> [What to produce]
Find the line with "delivery note number: DN-13480 -> DN-13408" in the entries below, then reproduce it and every line after it down to and including the line with "total: 5173.72 -> 10794.29", exactly.

> [Supplied material]
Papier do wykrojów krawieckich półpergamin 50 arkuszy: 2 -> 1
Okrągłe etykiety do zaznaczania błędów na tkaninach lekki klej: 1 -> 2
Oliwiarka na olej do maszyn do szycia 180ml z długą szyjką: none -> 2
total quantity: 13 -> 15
---
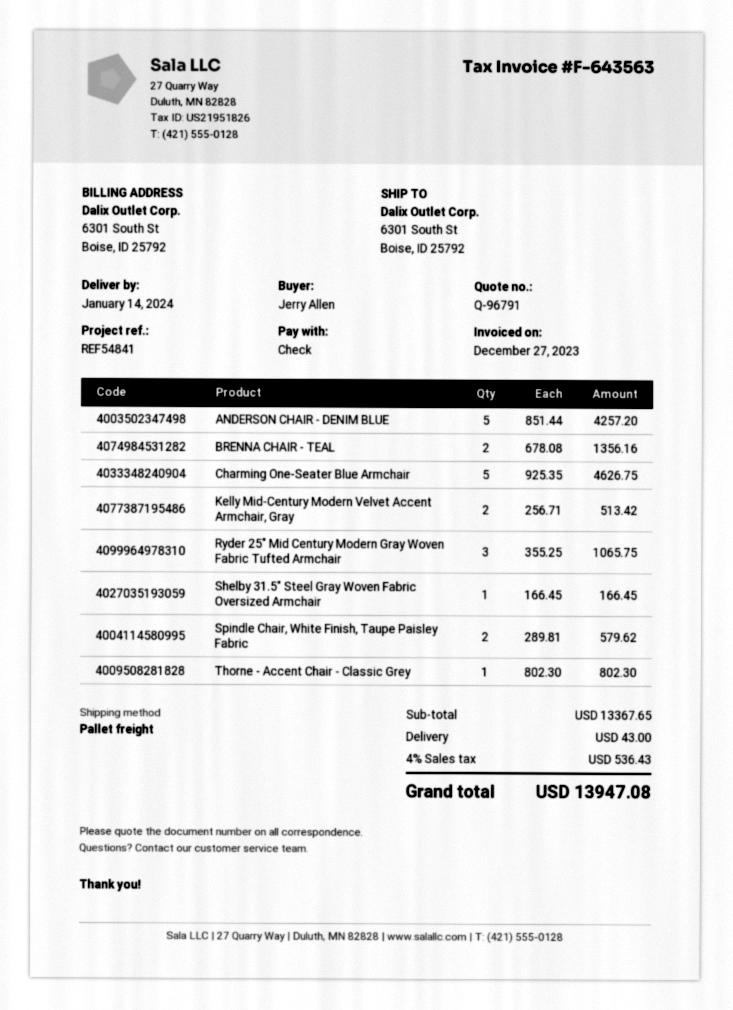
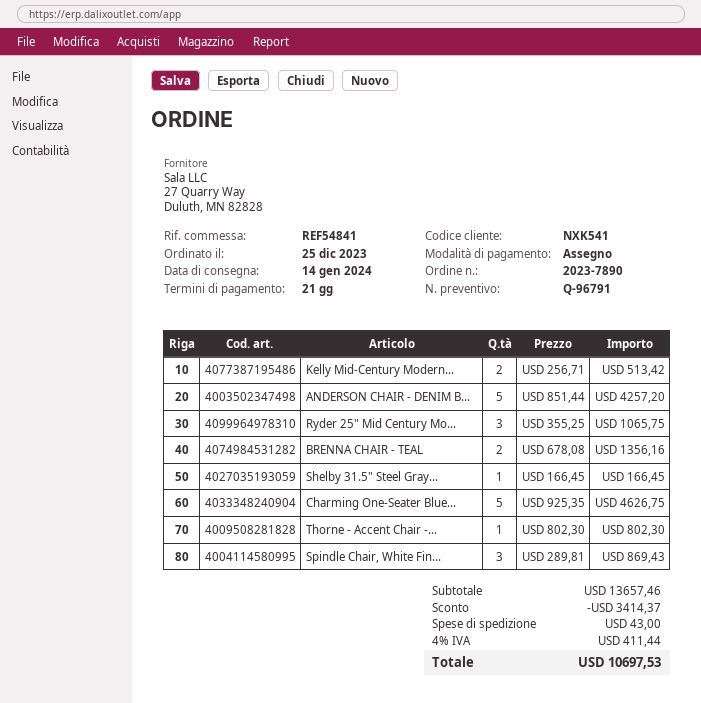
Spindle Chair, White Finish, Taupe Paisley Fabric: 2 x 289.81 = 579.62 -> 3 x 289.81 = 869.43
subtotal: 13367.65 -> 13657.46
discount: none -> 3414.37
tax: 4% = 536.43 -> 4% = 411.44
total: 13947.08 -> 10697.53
--
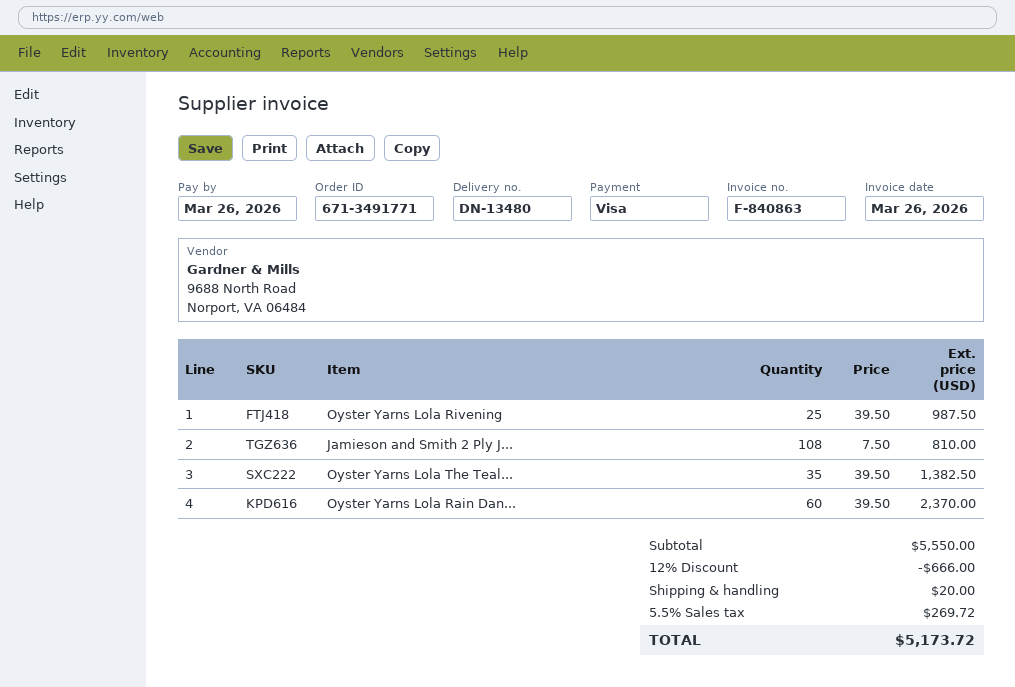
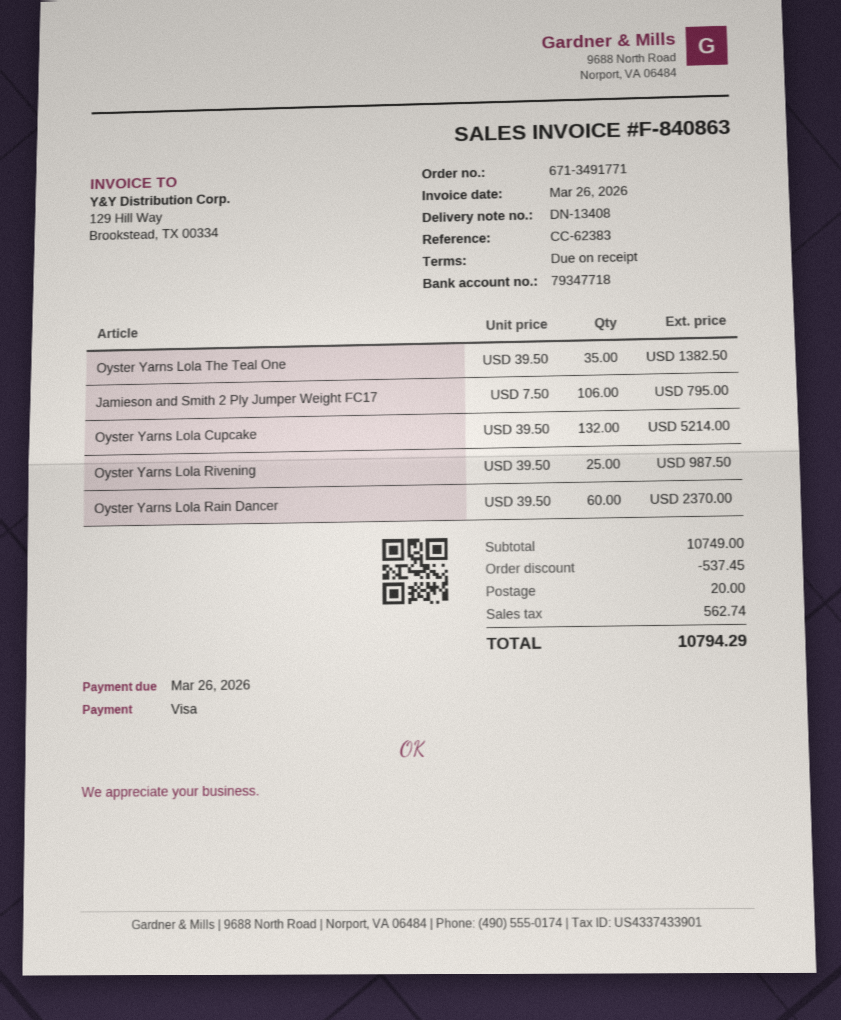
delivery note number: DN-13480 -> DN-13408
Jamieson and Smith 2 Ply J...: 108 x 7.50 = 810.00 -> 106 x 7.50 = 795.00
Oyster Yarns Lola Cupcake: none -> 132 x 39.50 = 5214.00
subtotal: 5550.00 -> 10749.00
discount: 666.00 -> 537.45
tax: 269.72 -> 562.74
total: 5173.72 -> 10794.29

> [Exercise answer]
delivery note number: DN-13480 -> DN-13408
Jamieson and Smith 2 Ply J...: 108 x 7.50 = 810.00 -> 106 x 7.50 = 795.00
Oyster Yarns Lola Cupcake: none -> 132 x 39.50 = 5214.00
subtotal: 5550.00 -> 10749.00
discount: 666.00 -> 537.45
tax: 269.72 -> 562.74
total: 5173.72 -> 10794.29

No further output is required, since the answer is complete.